What you will do: The records that follow should be copied out exactly, pictures excluded.

Detected change data:
* * * *
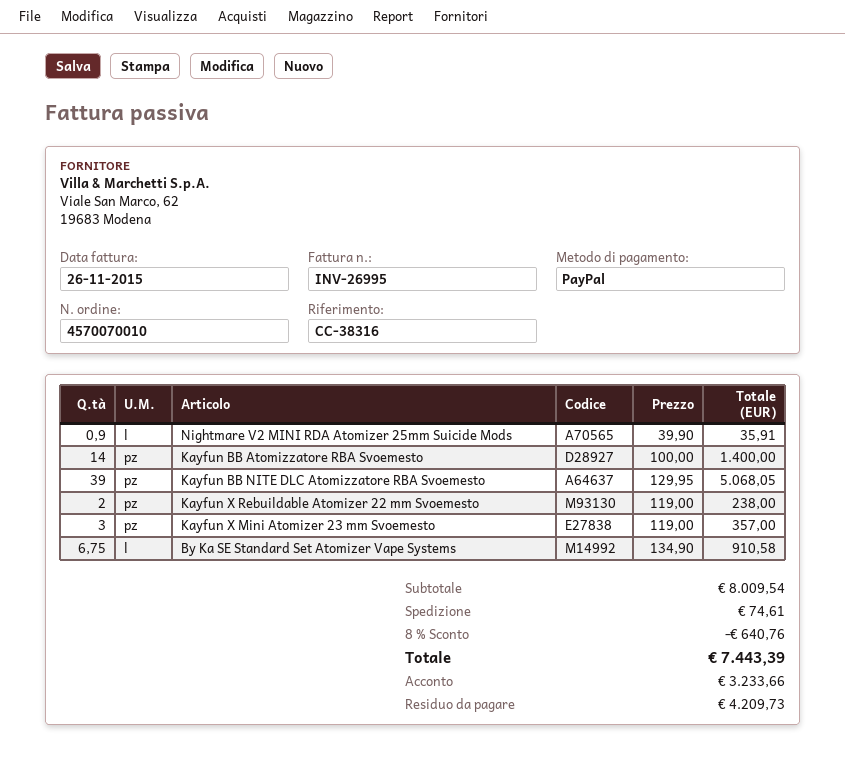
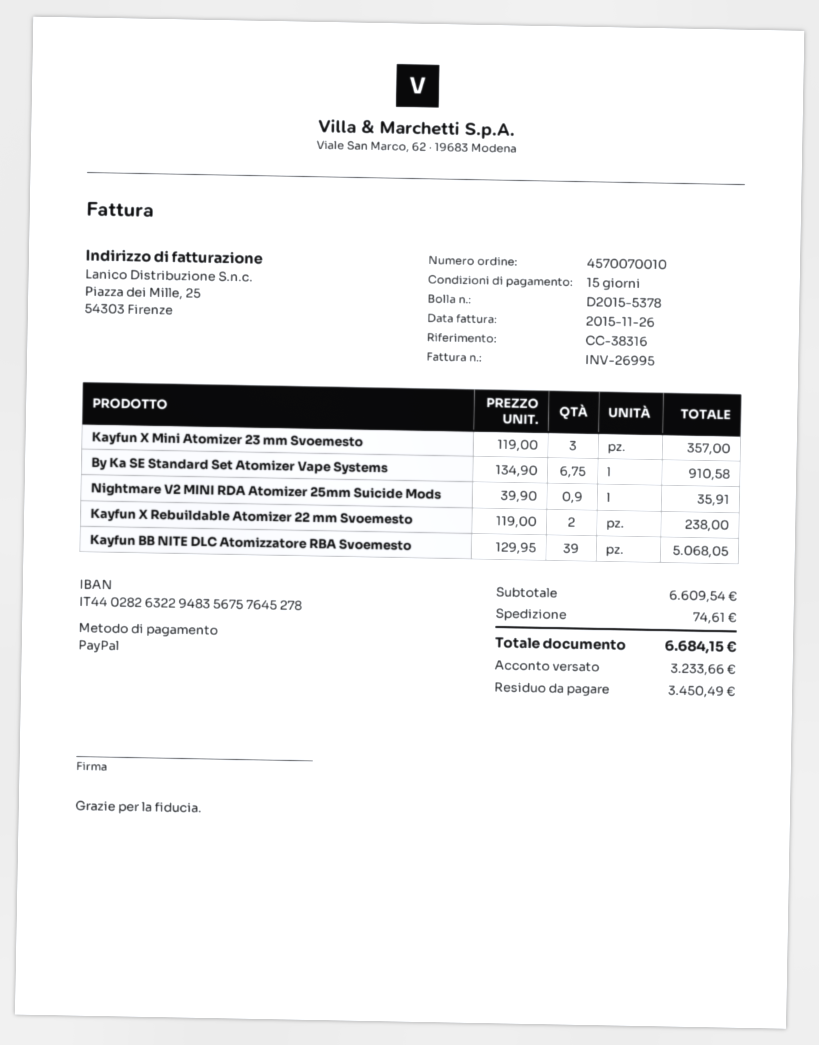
Kayfun BB Atomizzatore RBA Svoemesto: 14 x 100.00 = 1400.00 -> none
subtotal: 8009.54 -> 6609.54
discount: 8% = 640.76 -> none
total: 7443.39 -> 6684.15
balance: 4209.73 -> 3450.49

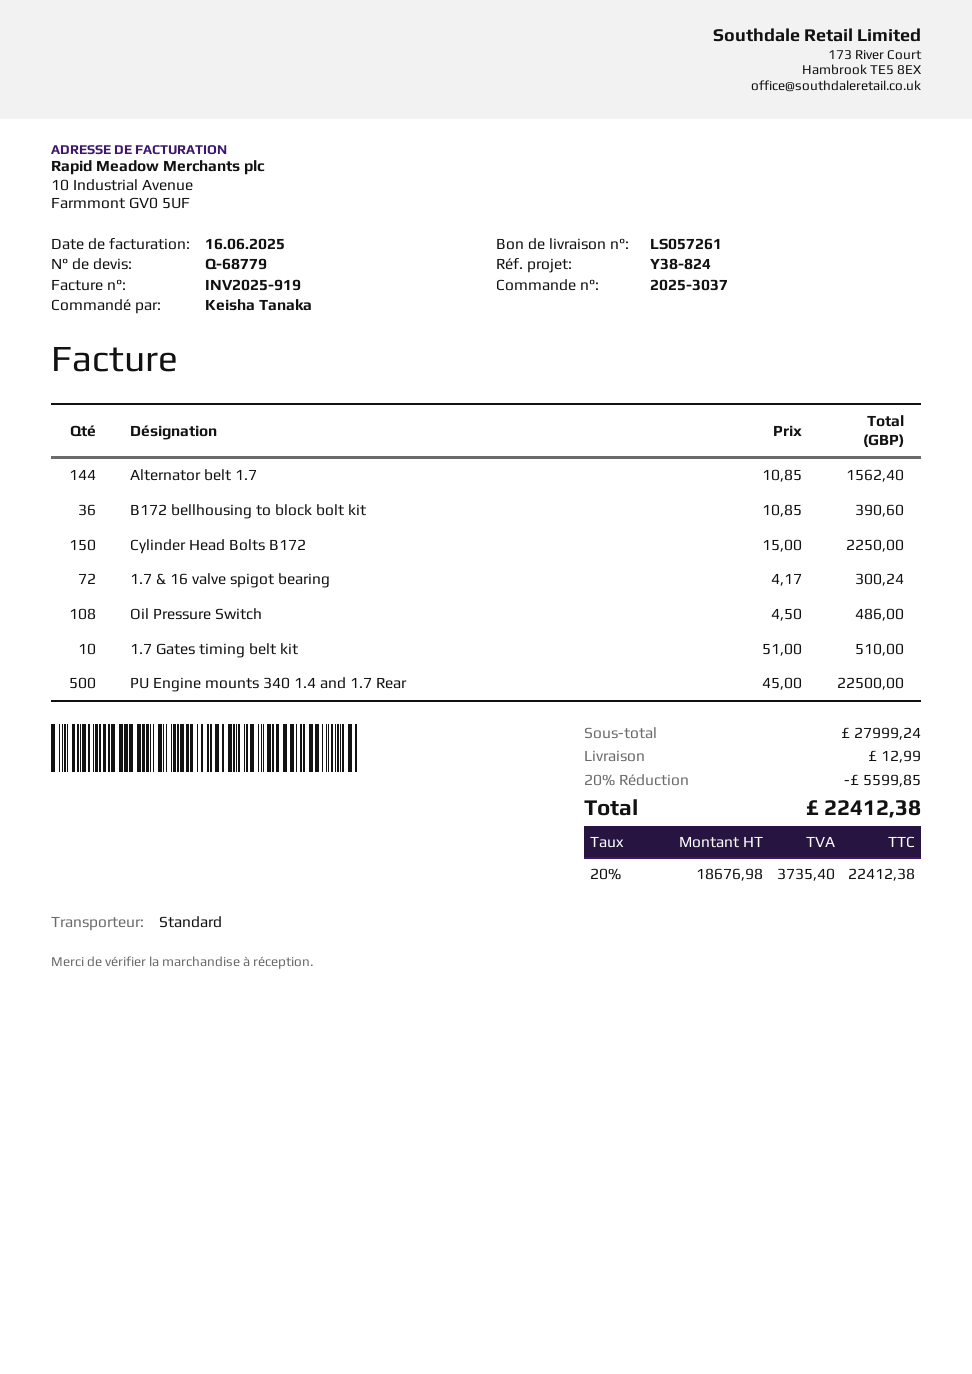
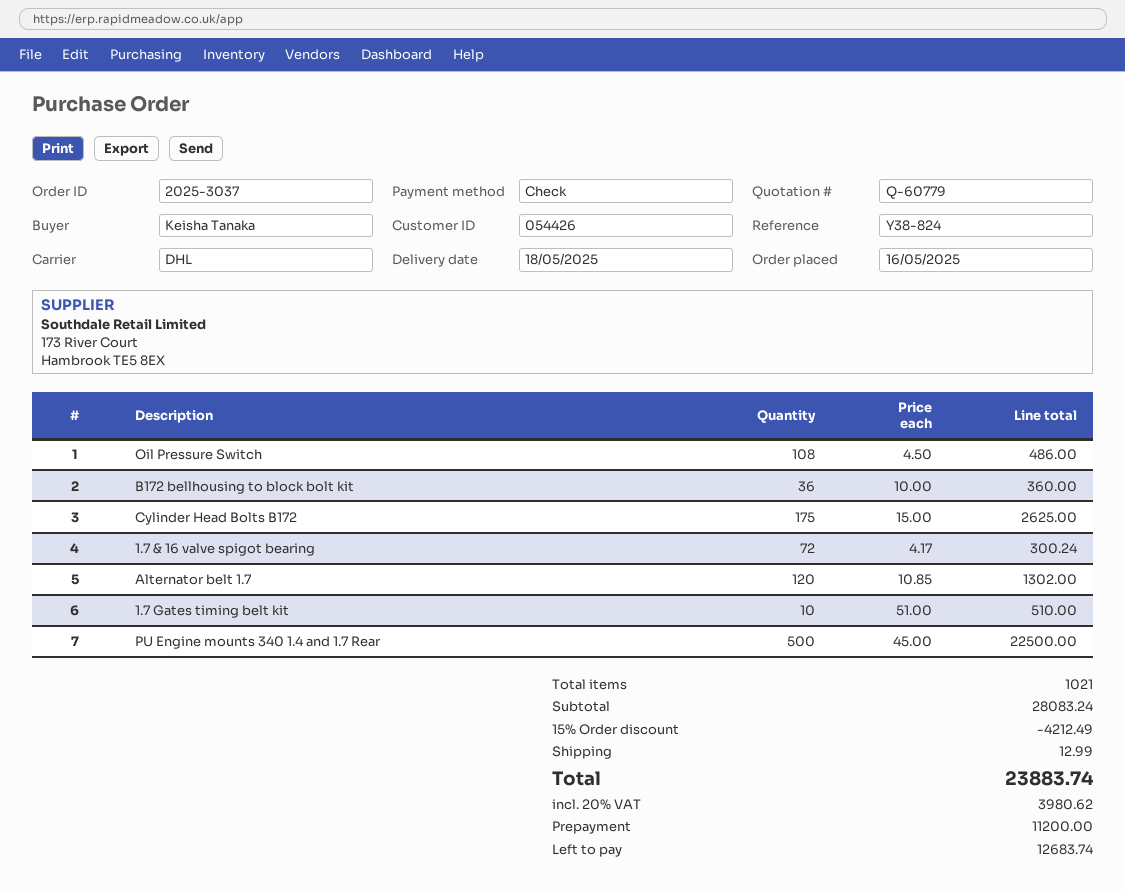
quote number: Q-68779 -> Q-60779
shipping method: standard -> DHL
Alternator belt 1.7: 144 x 10.85 = 1562.40 -> 120 x 10.85 = 1302.00
B172 bellhousing to block bolt kit: 36 x 10.85 = 390.60 -> 36 x 10.00 = 360.00
Cylinder Head Bolts B172: 150 x 15.00 = 2250.00 -> 175 x 15.00 = 2625.00
subtotal: 27999.24 -> 28083.24
discount: 20% = 5599.85 -> 15% = 4212.49
tax: 20% = 3735.40 -> 20% = 3980.62
total: 22412.38 -> 23883.74

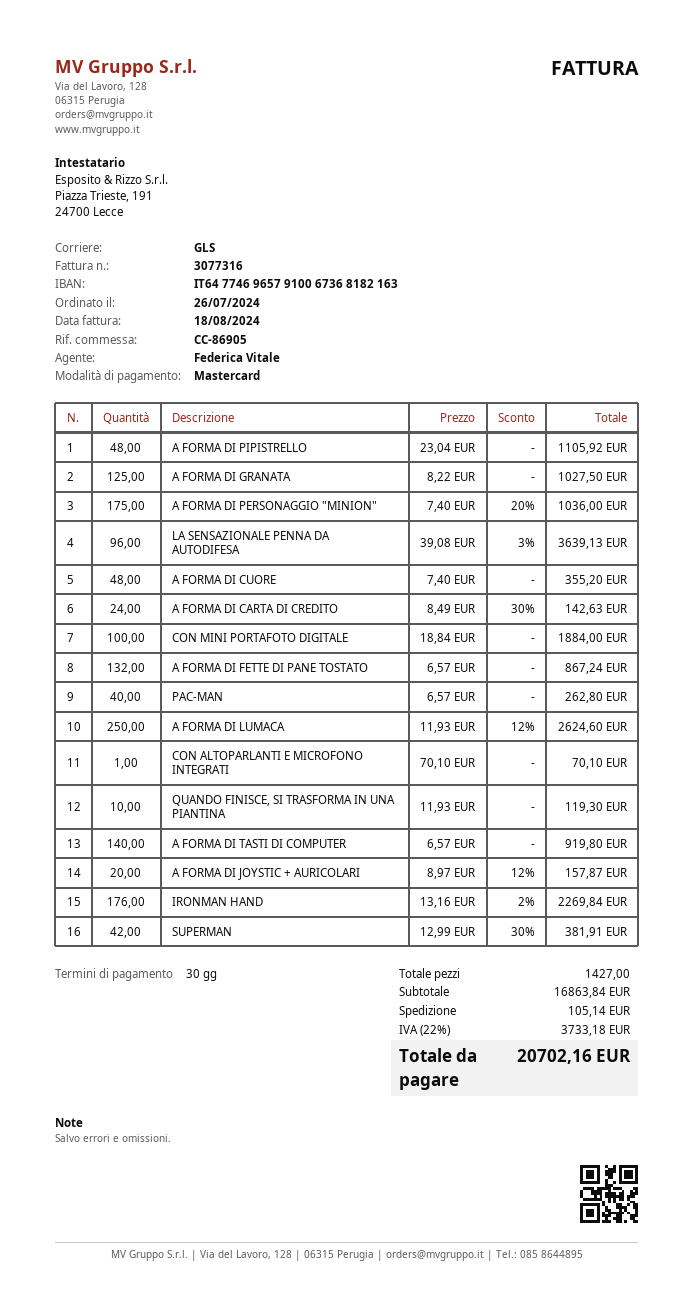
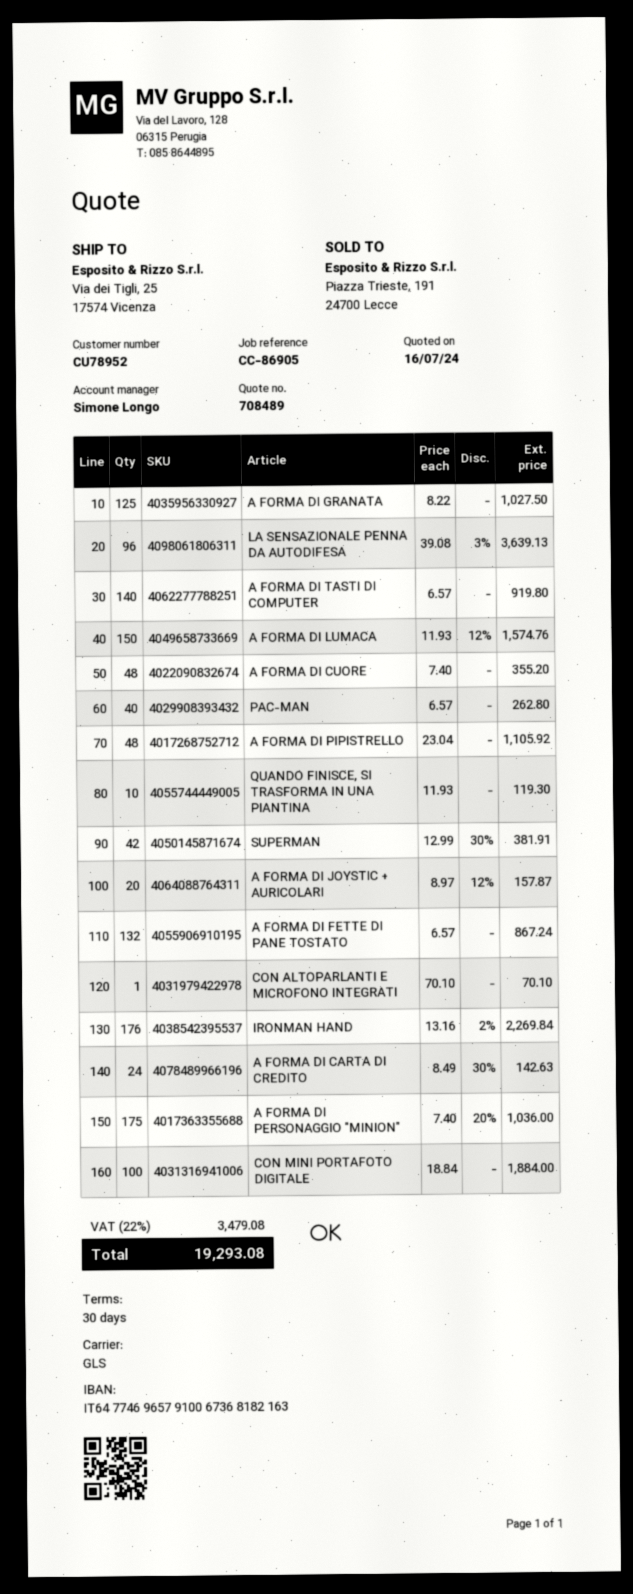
sales rep: Federica Vitale -> Simone Longo
A FORMA DI LUMACA: 250 x 11.93 - 12% = 2624.60 -> 150 x 11.93 - 12% = 1574.76
shipping: 105.14 -> none
tax: 22% = 3733.18 -> 22% = 3479.08
total: 20702.16 -> 19293.08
* * * *
Output of the exercise:
Kayfun BB Atomizzatore RBA Svoemesto: 14 x 100.00 = 1400.00 -> none
subtotal: 8009.54 -> 6609.54
discount: 8% = 640.76 -> none
total: 7443.39 -> 6684.15
balance: 4209.73 -> 3450.49

quote number: Q-68779 -> Q-60779
shipping method: standard -> DHL
Alternator belt 1.7: 144 x 10.85 = 1562.40 -> 120 x 10.85 = 1302.00
B172 bellhousing to block bolt kit: 36 x 10.85 = 390.60 -> 36 x 10.00 = 360.00
Cylinder Head Bolts B172: 150 x 15.00 = 2250.00 -> 175 x 15.00 = 2625.00
subtotal: 27999.24 -> 28083.24
discount: 20% = 5599.85 -> 15% = 4212.49
tax: 20% = 3735.40 -> 20% = 3980.62
total: 22412.38 -> 23883.74

sales rep: Federica Vitale -> Simone Longo
A FORMA DI LUMACA: 250 x 11.93 - 12% = 2624.60 -> 150 x 11.93 - 12% = 1574.76
shipping: 105.14 -> none
tax: 22% = 3733.18 -> 22% = 3479.08
total: 20702.16 -> 19293.08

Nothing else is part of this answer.